Task item:
Leave out all images and set down the records exactly as given.

--

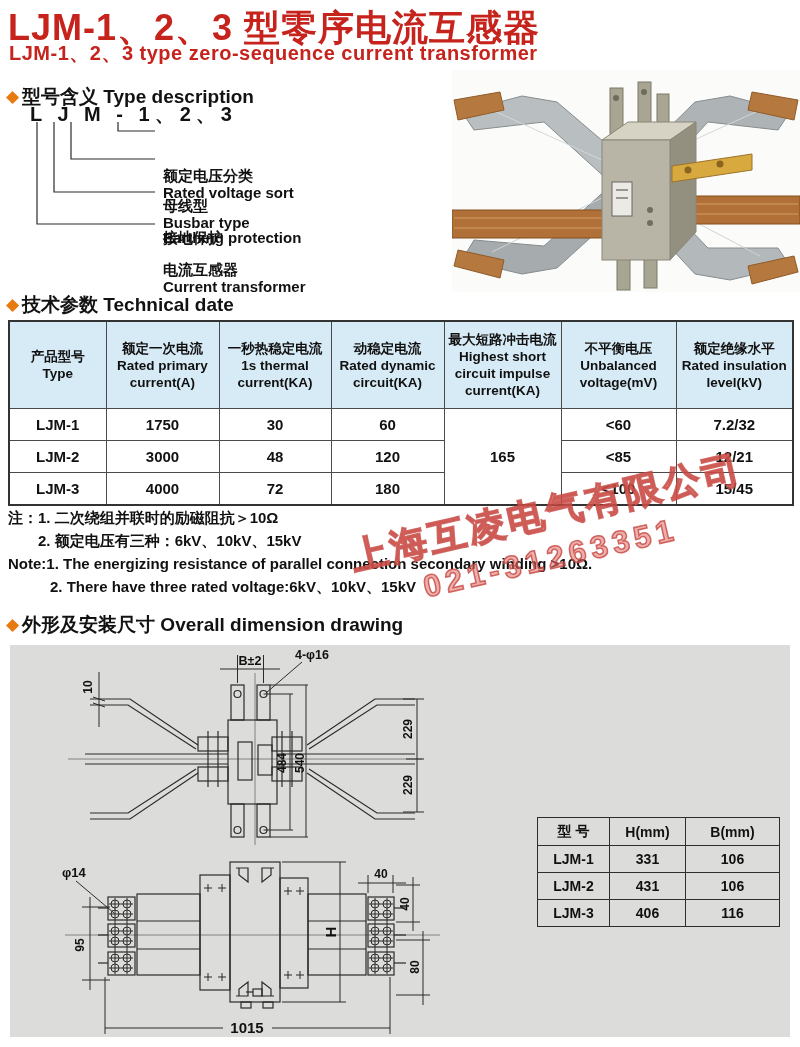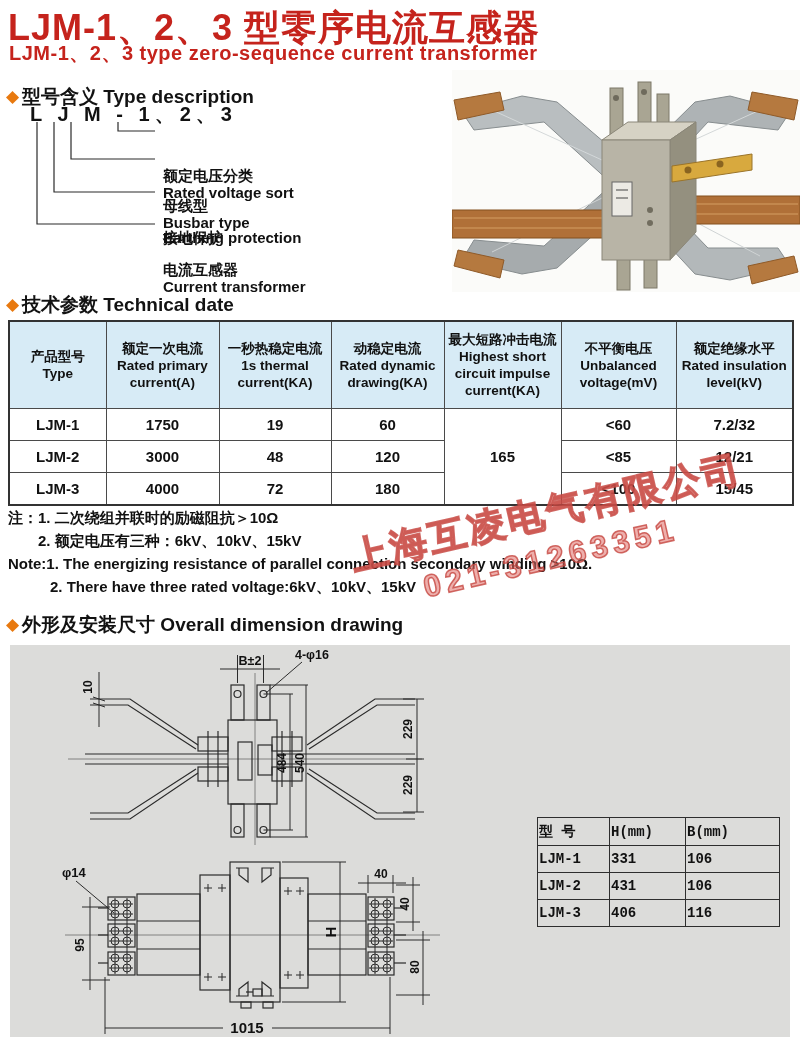--- a/index.html
+++ b/index.html
@@ -158,7 +158,7 @@
         </th>
     <th>
           <div>动稳定电流</div>
-          <div>Rated dynamic drawing(KA)</div>
+          <div>Rated dynamic circuit(KA)</div>
         </th>
     <th>
           <div>最大短路冲击电流</div>

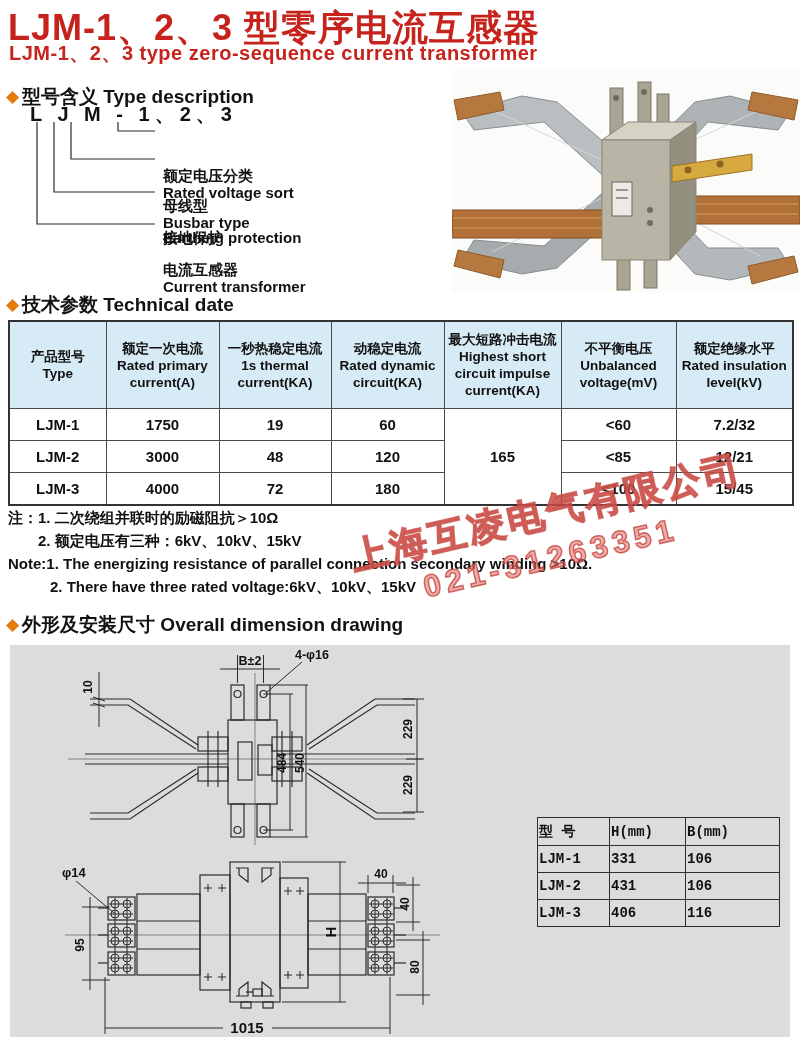--- a/index.html
+++ b/index.html
@@ -176,7 +176,7 @@
   <tr>
     <td>LJM-1</td>
     <td>1750</td>
-    <td>19</td>
+    <td>30</td>
     <td>60</td>
     <td rowspan="3">165</td>
     <td>&lt;60</td>

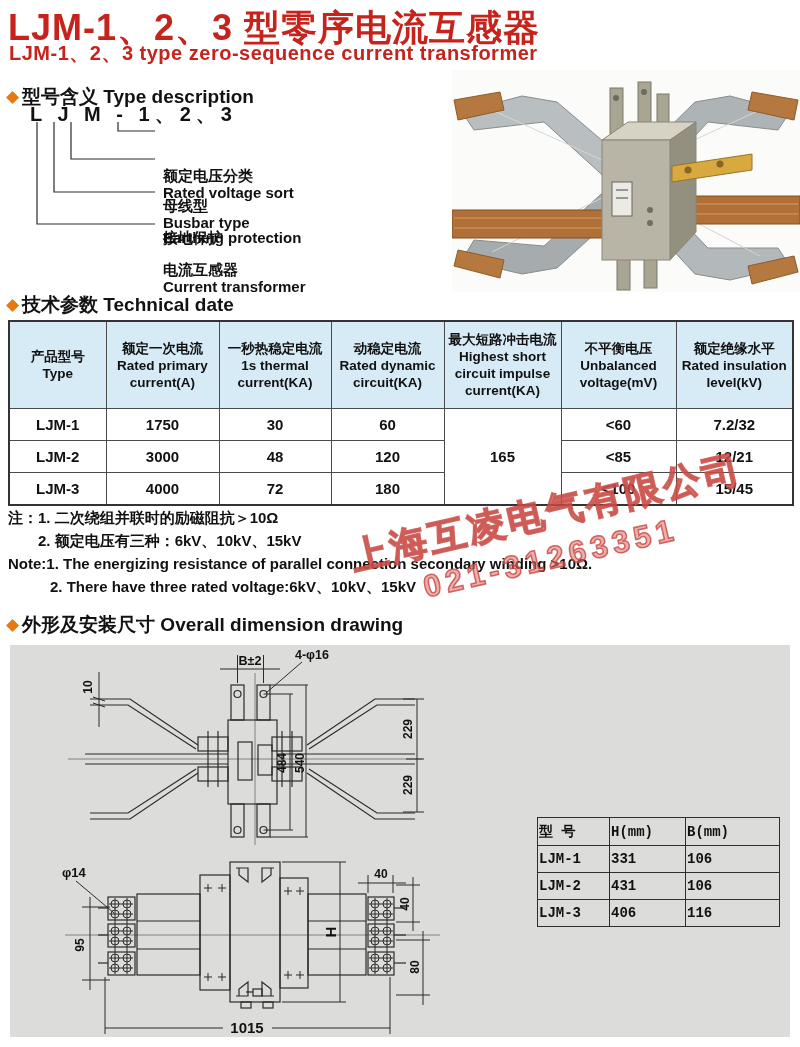--- a/index.html
+++ b/index.html
@@ -26,7 +26,7 @@
   .panel{left:10px;top:645px;width:780px;height:392px;background:#dcdcda;}
   
   table.dim{position:absolute;left:537px;top:817px;border-collapse:collapse;table-layout:fixed;width:242px;}
-  table.dim th,table.dim td{border:1.5px solid #2e2e2e;text-align:left;font-weight:bold;font-family:Liberation Mono, monospace;}
+  table.dim th,table.dim td{border:1.5px solid #2e2e2e;text-align:center;font-weight:bold;}
   table.dim th{font-size:14px;height:25px;}
   table.dim td{font-size:14px;height:24px;}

--

Result for this task:
--- a/index.html
+++ b/index.html
@@ -158,7 +158,7 @@
         </th>
     <th>
           <div>动稳定电流</div>
-          <div>Rated dynamic drawing(KA)</div>
+          <div>Rated dynamic circuit(KA)</div>
         </th>
     <th>
           <div>最大短路冲击电流</div>

--- a/index.html
+++ b/index.html
@@ -176,7 +176,7 @@
   <tr>
     <td>LJM-1</td>
     <td>1750</td>
-    <td>19</td>
+    <td>30</td>
     <td>60</td>
     <td rowspan="3">165</td>
     <td>&lt;60</td>

--- a/index.html
+++ b/index.html
@@ -26,7 +26,7 @@
   .panel{left:10px;top:645px;width:780px;height:392px;background:#dcdcda;}
   
   table.dim{position:absolute;left:537px;top:817px;border-collapse:collapse;table-layout:fixed;width:242px;}
-  table.dim th,table.dim td{border:1.5px solid #2e2e2e;text-align:left;font-weight:bold;font-family:Liberation Mono, monospace;}
+  table.dim th,table.dim td{border:1.5px solid #2e2e2e;text-align:center;font-weight:bold;}
   table.dim th{font-size:14px;height:25px;}
   table.dim td{font-size:14px;height:24px;}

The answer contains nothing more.